Credit: [Courtesy of Karen Locke]

Thousands of people come to Moab because of its reputation as a rafting destination. It’s home to numerous rafting companies: Navtec Expeditions, Red River Adventures, Western River Expeditions, Adrift Adventures; and rapids: Onion Creek Rapid, Rocky Rapid, Lester’s Rock, with access to the expert-level Cataract Canyon and Lake Powell.

One organization with an office in Moab, the National Ability Center, is trying to make that experience accessible for everyone.

The National Ability Center is an organization based out of Park City whose mission statement is to “empower individuals of all abilities by building self-esteem, confidence, and lifetime skills through sport, recreation, and educational programs.” It offers guided experiences such as rafting, mountain biking, climbing, cycling, skiing, and snowshoeing.

Longtime Moabites will know the NAC Moab office as Splore Outdoor Adventures, which has run adaptive rafting trips since the 1970s. NAC merged with Splore in 2017, allowing the organization to expand its offerings.

Karen Locke, NAC’s senior southern Utah adventure program manager, runs the Moab office, which specializes in rafting trips. The organization uses adaptive chairs and rafts that provide stability for people who wouldn’t normally be able to board or ride a raft.

The growth she’s seen in the time she’s been working there has been “incredible,” she said.

“We’ve been able to take more folks rafting, so our bookings have definitely increased,” she said. “And we’ve been able to obtain more permits.”

The organization runs trips for people of all abilities on the Colorado and Green Rivers: through the Fisher Towers (the Daily), Ruby/Horsethief, Westwater Canyon, and Labyrinth Canyon.

In 2018, the organization received its first permit for Desolation Canyon, a stretch of the Green River north of Moab. Trips through Desolation Canyon take four to six days and take rafters over 50 class II to III rapids.

“At the end of most of our trips, people are crying and hugging and it’s just really sweet,” Locke said. “People are just thankful that we allow them the space to try something new.”

NAC plans to grow in Moab, Locke said, and purchased the old Moab Elks Lodge property to give the organization room to grow in the future.

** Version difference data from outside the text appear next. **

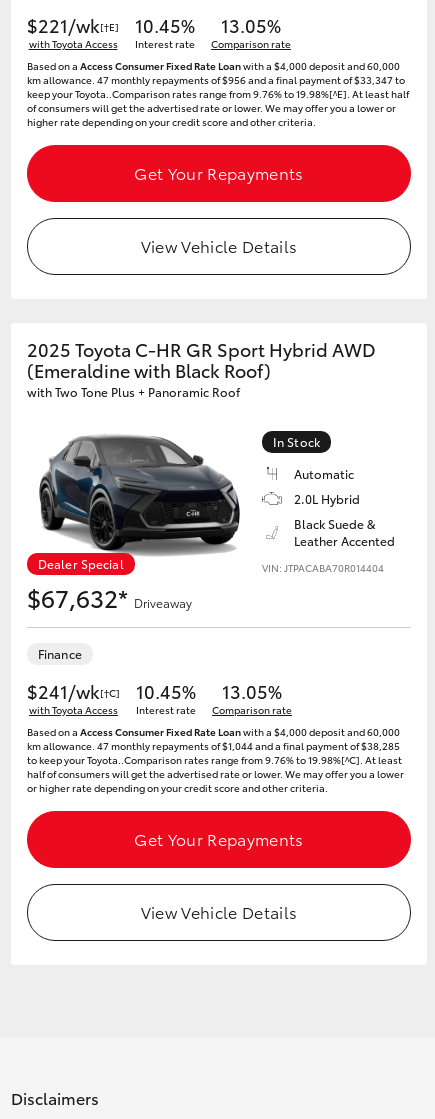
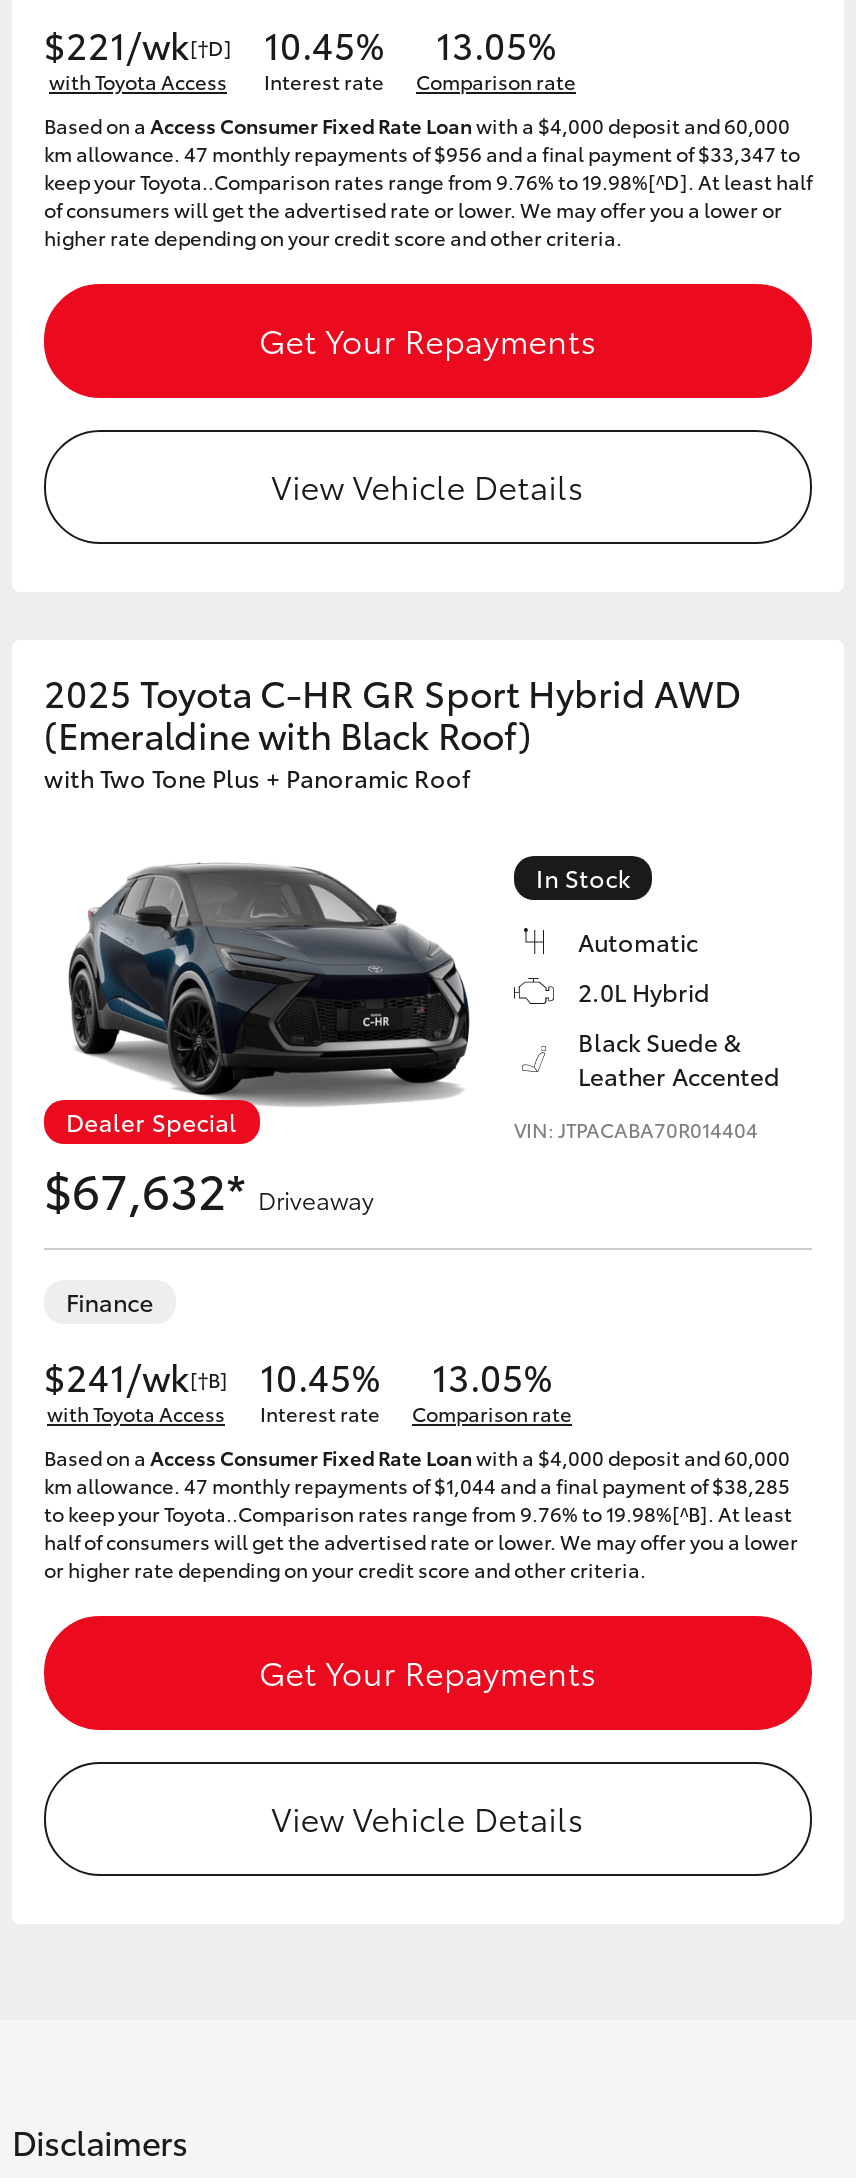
- $221/wk[†E] 10.45% 13.05%
+ $221/wk[†D] 10.45% 13.05%

- keep your Toyota..Comparison rates range from 9.76% to 19.98%[^E]. At least half
+ keep your Toyota..Comparison rates range from 9.76% to 19.98%[^D]. At least half

- $241/wk[†C] 10.45% 13.05%
+ $241/wk[†B] 10.45% 13.05%

- to keep your Toyota..Comparison rates range from 9.76% to 19.98%[^C]. At least
+ to keep your Toyota..Comparison rates range from 9.76% to 19.98%[^B]. At least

The center’s rafting trips bring more “diversity and openness” to rafting culture, especially in Moab, Locke said—before working for NAC, she was a commercial raft guide for years, and sees the difference between those trips and NAC’s.

“It’s incredible to me, the care and attention that our staff gives to make every trip unique and special to the people that are coming on that specific trip,” she said. NAC’s Moab trips are much smaller than the typical rafting trip: guides will take three people on a single raft, as opposed to six or seven on commercial trips.

“The other thing I’m big on is being a resource for other rafting companies,” Locke said, “and teaching ability awareness to other rafting companies, or other outdoor companies in general.”

In Moab, the NAC office recently worked with the Canyonlands Field Institute to update its Professor Valley Field Camp, adding accessibility measures like smoother paths. NAC staff also briefed CFI staff on how to work with clients with different abilities—“We talked about what people with different abilities might want to try out on their own, versus what they might need assistive devices for,” Locke said.

“I would love to expand that in the years to come, and do that with a number of other companies,” she said.

The Moab office usually runs 50 trips each season, from mid-May to mid-September, completing a little over 80 days on the river. That number was diminished in 2020 and 2021 due to complications with COVID, but Locke is looking forward to a more busy season this year, she said.

“I do have some hopes to eventually expand our season,” she said. “But for where we’re at right now, coming off of COVID and with the struggles of hiring, we’re doing pretty good.”